* **YOUR GOAL**: What you return must be every line from the beginning of the data through the line holding "tax: 7% = 228.34 -> 7% = 212.94", unchanged.

+--

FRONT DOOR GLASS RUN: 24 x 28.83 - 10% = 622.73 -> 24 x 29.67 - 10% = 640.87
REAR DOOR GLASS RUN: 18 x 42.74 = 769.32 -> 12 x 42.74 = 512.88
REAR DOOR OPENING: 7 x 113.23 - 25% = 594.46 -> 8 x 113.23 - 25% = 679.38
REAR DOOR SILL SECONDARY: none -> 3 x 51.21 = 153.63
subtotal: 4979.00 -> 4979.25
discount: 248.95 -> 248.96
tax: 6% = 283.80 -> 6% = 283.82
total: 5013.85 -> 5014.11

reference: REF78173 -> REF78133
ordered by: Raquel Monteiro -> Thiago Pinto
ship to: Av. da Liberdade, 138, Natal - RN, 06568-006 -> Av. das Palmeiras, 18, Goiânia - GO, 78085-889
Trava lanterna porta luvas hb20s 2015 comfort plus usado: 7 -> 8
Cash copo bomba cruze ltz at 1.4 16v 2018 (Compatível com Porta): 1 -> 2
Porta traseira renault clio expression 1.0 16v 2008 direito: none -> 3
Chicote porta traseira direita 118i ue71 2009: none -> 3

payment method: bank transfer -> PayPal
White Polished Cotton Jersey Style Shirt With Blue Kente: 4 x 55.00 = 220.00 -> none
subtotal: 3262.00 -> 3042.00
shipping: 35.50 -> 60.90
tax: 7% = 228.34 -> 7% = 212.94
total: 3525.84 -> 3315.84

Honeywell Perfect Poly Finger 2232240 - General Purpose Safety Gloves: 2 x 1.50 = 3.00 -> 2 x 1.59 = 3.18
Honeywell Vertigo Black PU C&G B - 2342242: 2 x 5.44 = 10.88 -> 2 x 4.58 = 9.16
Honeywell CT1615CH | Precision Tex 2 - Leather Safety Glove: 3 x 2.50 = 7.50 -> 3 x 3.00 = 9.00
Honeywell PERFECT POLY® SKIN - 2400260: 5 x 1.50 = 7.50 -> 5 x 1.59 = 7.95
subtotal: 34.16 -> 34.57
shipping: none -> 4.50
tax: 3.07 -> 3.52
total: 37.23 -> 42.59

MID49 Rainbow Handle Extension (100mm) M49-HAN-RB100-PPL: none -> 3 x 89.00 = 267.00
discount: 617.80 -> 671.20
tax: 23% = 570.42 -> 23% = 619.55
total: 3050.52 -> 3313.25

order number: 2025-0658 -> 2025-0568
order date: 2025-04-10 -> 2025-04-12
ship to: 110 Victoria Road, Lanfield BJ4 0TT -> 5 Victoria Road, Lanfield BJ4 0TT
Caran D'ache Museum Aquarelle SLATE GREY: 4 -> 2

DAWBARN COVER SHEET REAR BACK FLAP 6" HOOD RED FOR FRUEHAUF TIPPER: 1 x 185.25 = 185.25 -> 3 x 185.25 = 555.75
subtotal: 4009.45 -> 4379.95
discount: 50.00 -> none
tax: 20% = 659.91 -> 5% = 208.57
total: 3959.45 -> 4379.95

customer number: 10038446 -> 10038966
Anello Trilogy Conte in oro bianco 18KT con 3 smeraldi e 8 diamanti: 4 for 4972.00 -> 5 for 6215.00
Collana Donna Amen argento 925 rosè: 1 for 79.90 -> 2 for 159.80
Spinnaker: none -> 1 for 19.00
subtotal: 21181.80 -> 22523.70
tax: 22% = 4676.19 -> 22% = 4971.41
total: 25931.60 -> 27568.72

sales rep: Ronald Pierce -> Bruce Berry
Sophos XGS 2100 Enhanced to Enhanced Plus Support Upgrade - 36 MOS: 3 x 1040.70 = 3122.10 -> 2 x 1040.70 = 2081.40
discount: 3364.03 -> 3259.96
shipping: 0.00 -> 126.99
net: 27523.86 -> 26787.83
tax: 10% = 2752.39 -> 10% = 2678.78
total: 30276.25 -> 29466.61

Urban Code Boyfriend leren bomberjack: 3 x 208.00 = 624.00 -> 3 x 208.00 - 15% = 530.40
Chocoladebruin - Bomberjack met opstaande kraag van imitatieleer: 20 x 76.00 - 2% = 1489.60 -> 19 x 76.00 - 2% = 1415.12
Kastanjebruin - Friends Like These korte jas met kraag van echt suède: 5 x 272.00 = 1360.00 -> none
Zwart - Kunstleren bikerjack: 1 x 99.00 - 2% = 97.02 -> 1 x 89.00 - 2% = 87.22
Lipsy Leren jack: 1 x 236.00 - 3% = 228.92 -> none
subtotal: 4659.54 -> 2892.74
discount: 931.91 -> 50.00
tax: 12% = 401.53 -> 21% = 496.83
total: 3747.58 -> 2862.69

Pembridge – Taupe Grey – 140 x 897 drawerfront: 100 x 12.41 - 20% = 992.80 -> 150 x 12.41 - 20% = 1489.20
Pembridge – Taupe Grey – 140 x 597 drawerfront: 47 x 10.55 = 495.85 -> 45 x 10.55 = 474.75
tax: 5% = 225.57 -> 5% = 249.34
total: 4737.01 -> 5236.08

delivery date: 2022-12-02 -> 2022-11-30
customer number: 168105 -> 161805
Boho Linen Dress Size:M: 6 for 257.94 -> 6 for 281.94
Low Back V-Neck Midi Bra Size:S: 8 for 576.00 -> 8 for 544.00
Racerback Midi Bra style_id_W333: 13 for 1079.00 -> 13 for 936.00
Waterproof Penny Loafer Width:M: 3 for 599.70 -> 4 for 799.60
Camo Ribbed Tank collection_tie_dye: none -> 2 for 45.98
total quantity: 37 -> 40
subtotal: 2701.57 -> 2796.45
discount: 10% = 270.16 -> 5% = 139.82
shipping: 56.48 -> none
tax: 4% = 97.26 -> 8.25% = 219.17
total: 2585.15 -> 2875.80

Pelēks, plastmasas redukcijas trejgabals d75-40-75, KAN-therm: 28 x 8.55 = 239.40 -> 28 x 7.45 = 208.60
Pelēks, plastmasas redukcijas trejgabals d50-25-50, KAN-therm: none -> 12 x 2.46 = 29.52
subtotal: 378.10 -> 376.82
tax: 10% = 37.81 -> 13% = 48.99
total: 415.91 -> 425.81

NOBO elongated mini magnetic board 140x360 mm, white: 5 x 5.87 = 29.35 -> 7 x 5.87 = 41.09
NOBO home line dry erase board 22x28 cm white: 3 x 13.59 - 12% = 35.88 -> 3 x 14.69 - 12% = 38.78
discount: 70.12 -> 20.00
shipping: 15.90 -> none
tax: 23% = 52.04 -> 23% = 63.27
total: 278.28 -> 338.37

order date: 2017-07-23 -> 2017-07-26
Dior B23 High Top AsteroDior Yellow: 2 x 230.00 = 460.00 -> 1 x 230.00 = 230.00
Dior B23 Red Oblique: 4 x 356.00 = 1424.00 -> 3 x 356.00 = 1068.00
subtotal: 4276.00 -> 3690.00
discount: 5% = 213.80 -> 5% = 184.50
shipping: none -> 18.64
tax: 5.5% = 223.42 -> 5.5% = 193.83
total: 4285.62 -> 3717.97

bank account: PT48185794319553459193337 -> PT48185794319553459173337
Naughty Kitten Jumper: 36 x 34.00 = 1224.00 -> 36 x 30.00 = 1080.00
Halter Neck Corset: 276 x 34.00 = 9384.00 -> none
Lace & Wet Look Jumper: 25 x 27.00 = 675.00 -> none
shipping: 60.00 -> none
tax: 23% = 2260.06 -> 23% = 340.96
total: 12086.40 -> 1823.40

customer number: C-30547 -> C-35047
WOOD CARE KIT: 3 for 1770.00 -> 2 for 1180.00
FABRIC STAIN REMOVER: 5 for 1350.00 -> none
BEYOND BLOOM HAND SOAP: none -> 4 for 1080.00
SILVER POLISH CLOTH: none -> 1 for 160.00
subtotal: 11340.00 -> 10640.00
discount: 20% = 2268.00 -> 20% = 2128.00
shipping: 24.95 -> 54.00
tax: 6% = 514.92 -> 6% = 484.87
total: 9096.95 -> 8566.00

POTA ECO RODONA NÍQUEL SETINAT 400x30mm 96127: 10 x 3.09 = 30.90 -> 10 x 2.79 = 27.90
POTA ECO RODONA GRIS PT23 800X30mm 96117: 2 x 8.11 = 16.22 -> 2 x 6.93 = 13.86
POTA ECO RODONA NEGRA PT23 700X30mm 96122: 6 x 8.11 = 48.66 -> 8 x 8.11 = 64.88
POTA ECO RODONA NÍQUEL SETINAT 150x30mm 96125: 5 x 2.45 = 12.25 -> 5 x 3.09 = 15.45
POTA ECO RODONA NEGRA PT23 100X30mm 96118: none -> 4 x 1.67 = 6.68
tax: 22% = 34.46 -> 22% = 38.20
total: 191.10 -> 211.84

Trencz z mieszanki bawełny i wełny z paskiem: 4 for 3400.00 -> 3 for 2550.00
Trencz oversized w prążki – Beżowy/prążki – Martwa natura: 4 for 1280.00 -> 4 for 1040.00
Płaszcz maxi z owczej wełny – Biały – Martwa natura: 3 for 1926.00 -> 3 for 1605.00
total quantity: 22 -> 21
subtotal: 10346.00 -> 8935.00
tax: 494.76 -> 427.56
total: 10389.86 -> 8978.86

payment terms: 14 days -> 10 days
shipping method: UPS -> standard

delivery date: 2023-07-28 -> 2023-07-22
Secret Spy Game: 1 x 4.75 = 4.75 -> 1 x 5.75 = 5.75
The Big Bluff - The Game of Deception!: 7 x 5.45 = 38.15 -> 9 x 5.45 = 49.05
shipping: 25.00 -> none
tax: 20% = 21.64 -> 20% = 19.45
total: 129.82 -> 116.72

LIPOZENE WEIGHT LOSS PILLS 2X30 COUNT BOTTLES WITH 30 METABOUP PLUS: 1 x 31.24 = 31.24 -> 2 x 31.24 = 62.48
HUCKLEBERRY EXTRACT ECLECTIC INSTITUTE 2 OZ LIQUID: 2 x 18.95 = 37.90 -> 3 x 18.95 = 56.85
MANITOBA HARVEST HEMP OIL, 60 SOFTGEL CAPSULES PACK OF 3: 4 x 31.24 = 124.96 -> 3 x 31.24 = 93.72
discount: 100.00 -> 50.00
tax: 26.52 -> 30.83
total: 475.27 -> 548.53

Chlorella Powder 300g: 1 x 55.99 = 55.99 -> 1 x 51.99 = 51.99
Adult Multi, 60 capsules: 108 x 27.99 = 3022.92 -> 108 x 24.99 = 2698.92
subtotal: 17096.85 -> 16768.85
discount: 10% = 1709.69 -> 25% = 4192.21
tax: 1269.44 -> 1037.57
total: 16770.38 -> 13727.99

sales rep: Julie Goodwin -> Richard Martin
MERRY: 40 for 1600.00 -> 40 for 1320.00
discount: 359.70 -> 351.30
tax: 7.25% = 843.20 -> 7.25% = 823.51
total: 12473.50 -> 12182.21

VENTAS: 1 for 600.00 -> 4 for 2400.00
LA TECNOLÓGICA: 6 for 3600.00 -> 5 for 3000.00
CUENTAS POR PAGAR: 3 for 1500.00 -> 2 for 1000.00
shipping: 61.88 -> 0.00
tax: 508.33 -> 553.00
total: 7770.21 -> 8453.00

+--

* **TASK RESULT**:
FRONT DOOR GLASS RUN: 24 x 28.83 - 10% = 622.73 -> 24 x 29.67 - 10% = 640.87
REAR DOOR GLASS RUN: 18 x 42.74 = 769.32 -> 12 x 42.74 = 512.88
REAR DOOR OPENING: 7 x 113.23 - 25% = 594.46 -> 8 x 113.23 - 25% = 679.38
REAR DOOR SILL SECONDARY: none -> 3 x 51.21 = 153.63
subtotal: 4979.00 -> 4979.25
discount: 248.95 -> 248.96
tax: 6% = 283.80 -> 6% = 283.82
total: 5013.85 -> 5014.11

reference: REF78173 -> REF78133
ordered by: Raquel Monteiro -> Thiago Pinto
ship to: Av. da Liberdade, 138, Natal - RN, 06568-006 -> Av. das Palmeiras, 18, Goiânia - GO, 78085-889
Trava lanterna porta luvas hb20s 2015 comfort plus usado: 7 -> 8
Cash copo bomba cruze ltz at 1.4 16v 2018 (Compatível com Porta): 1 -> 2
Porta traseira renault clio expression 1.0 16v 2008 direito: none -> 3
Chicote porta traseira direita 118i ue71 2009: none -> 3

payment method: bank transfer -> PayPal
White Polished Cotton Jersey Style Shirt With Blue Kente: 4 x 55.00 = 220.00 -> none
subtotal: 3262.00 -> 3042.00
shipping: 35.50 -> 60.90
tax: 7% = 228.34 -> 7% = 212.94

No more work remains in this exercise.